The test featured 70 industry teams, 65 government teams from all six military services, 35 military platforms, 30 geographic locations and four national test ranges, in an effort to employ cloud computing and artificial intelligence/machine learning to defeat threats to U.S. space systems and counter cruise missile attacks against the U.S. (Defense Daily, Aug. 25).

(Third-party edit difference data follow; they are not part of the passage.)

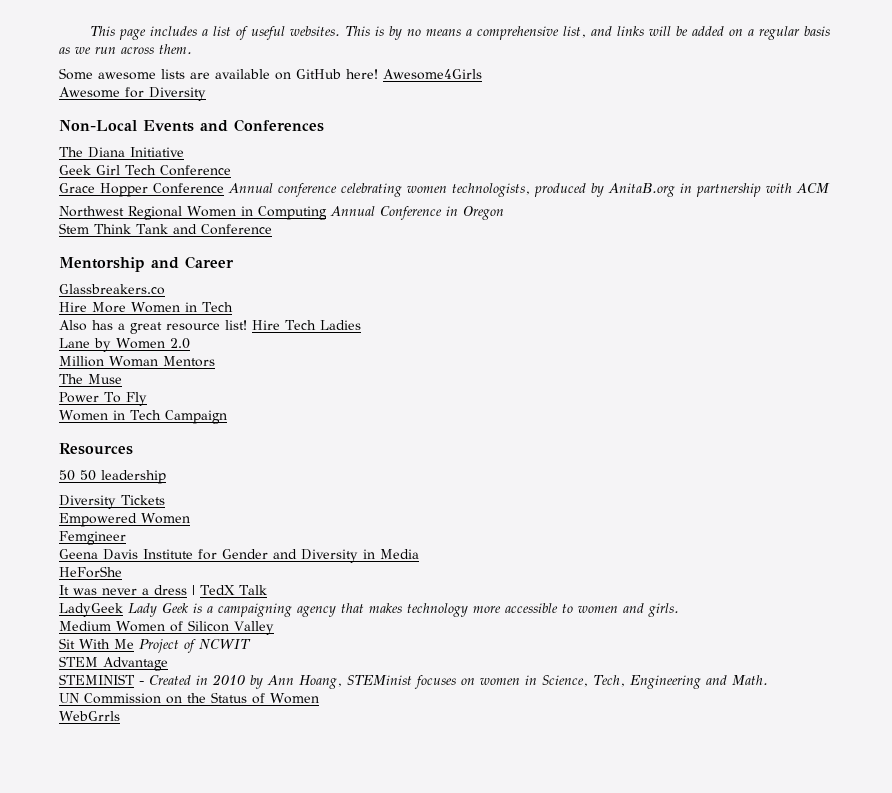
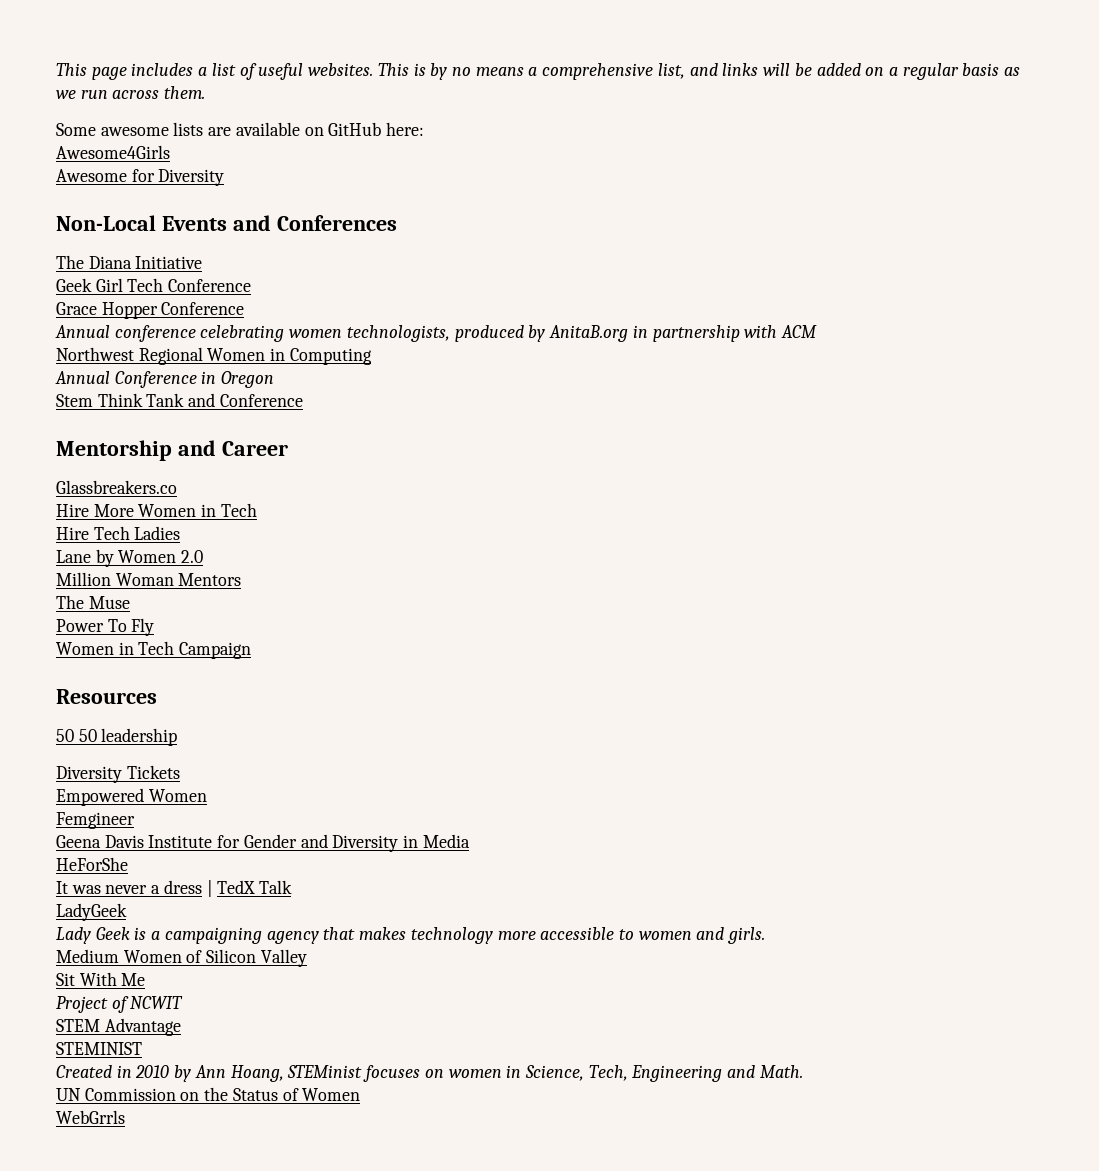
[346,69,378,79] here! -> [386,122,425,136] here: //
(224, 188) none -> (245, 308) //
(327, 213) none -> (372, 356) //
[59,320,247,334] Also has a great resource list! -> (257, 510) none
(123, 610) none -> (127, 912) //
(134, 644) none -> (146, 979) //
[139,681,144,685] - -> (142, 1048) //

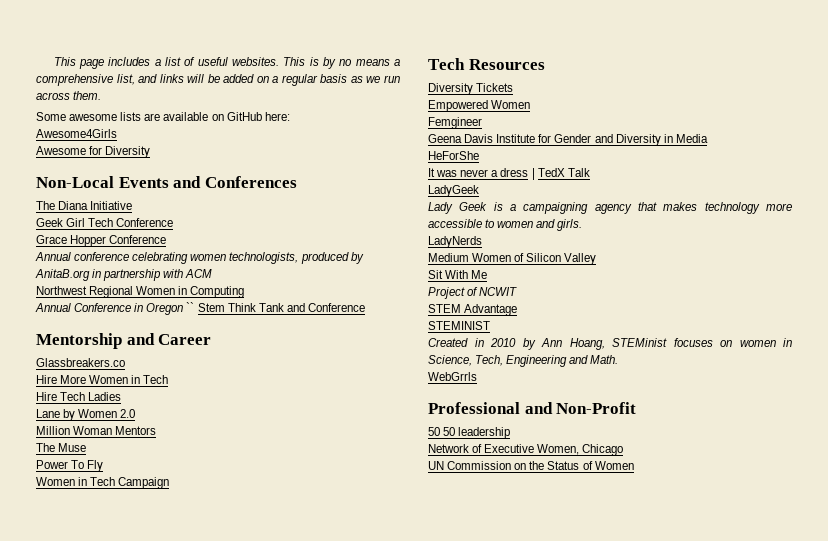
(275, 379) // -> [186,302,195,312] ``
(252, 650) none -> [428,58,465,70] Tech
[56,728,178,746] // 50 50 leadership -> (545, 64) none
(766, 935) none -> [428,236,482,248] // LadyNerds
(803, 1071) none -> [428,372,477,381] [428,402,637,414] [428,427,511,439] [428,444,624,456] // WebGrrls // Professional and Non-Profit // 50 50 leadership // Network of Executive Women, Chicago
[56,1110,125,1124] // WebGrrls -> (634, 465) none

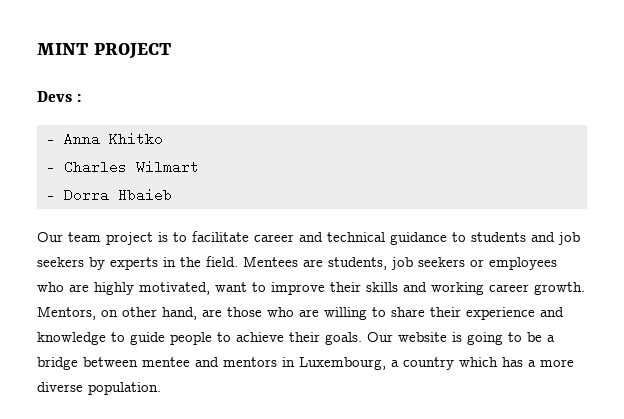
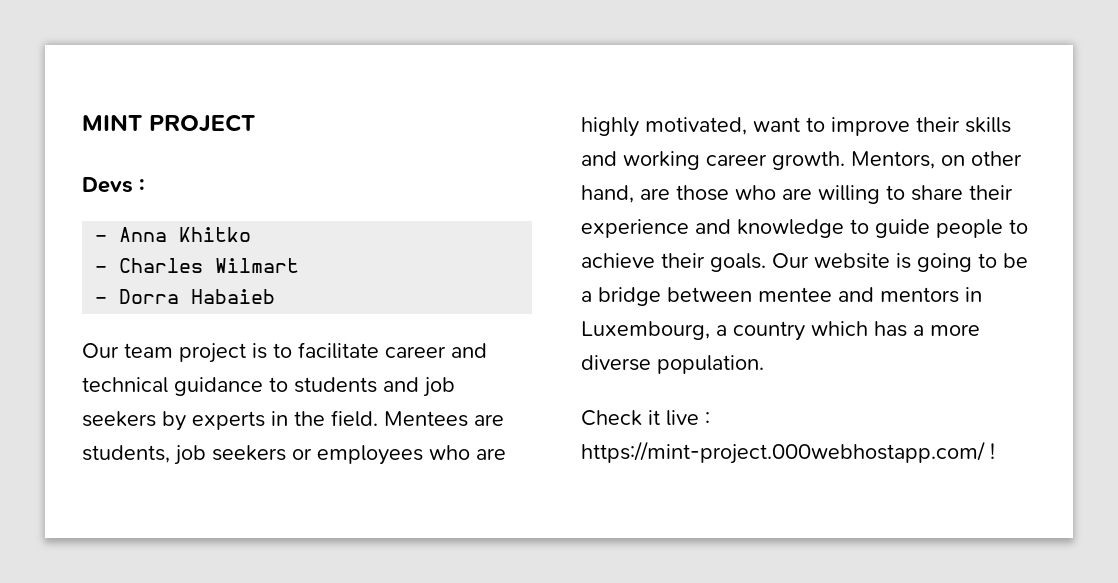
[117,188,172,202] Hbaieb -> [191,289,276,304] Habaieb
(161, 388) none -> [581,410,710,426] [581,441,995,464] // Check it live : https://mint-project.000webhostapp.com/ !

“The journey to Joint All-Domain Command and Control (JADC2) arguably began in June 2018 when the Air Force could not recapitalize its [Northrop Grumman] E-8C Joint Surveillance Target and Attack Radar System (JSTARS) for increasingly-challenging contested environments,” Roper wrote in his Nov. 23 memo on ABMS. “This Boeing 707-derivative aircraft plays a critical battlefield role, tracking enemy targets and relaying real-time information to Army and Marine Corps ground forces. But against peer adversaries, a large aircraft with a large emitter is simply a flying bullseye. Without stealth or maneuverability, JSTARS-equivalent aircraft represent single points of failure for ground maneuver warfare. Consequently, contested environments mandated a distributed-but-integrated system: using myriad platforms; sensors in multiple domains; and networking, cloud, and AI to compose a single picture of the battlefield without single points of failure—a true internet of military things (‘IoT.mil’).”

“By spring of 2019, the rechristened Advanced Battle Management System (ABMS) had no one central platform to replace JSTARS,” Roper wrote. “Rather, it organized around connectivity and machine-to-machine data exchanges across the Joint Force. We have worked earnestly for a year and half to demonstrate data-centric warfighting constructs including, but far exceeding, the JSTARS mission. Early ABMS phases evangelized the need for a foundational IoT.mil—and why it is achievable—given the department’s long struggle with software-enabled capabilities.”

Dunlap will continue to lead the ABMS onramps, which are to roll out new capabilities every four months.

“One ‘big bang’ delivery, where everything should work like smartphones connected to the internet, was doomed to certain failure!” Roper wrote in his Nov. 23 memo. “Developing, demonstrating, and deploying ‘thin slices’ of capability rapidly—that stack into greater capabilities iteratively—was the novel, adaptability-driven acquisition approach we have kept since.”

The two onramp demonstrations have included the destruction of a cruise missile ‘surrogate’ with a hypervelocity weapon, “the first-time integration of the F-22 and F-35” fighters by Lockheed Martin [LMT], and the first integration of SpaceX commercial communication satellites with the Lockheed Martin AC-130 gunship, Roper said.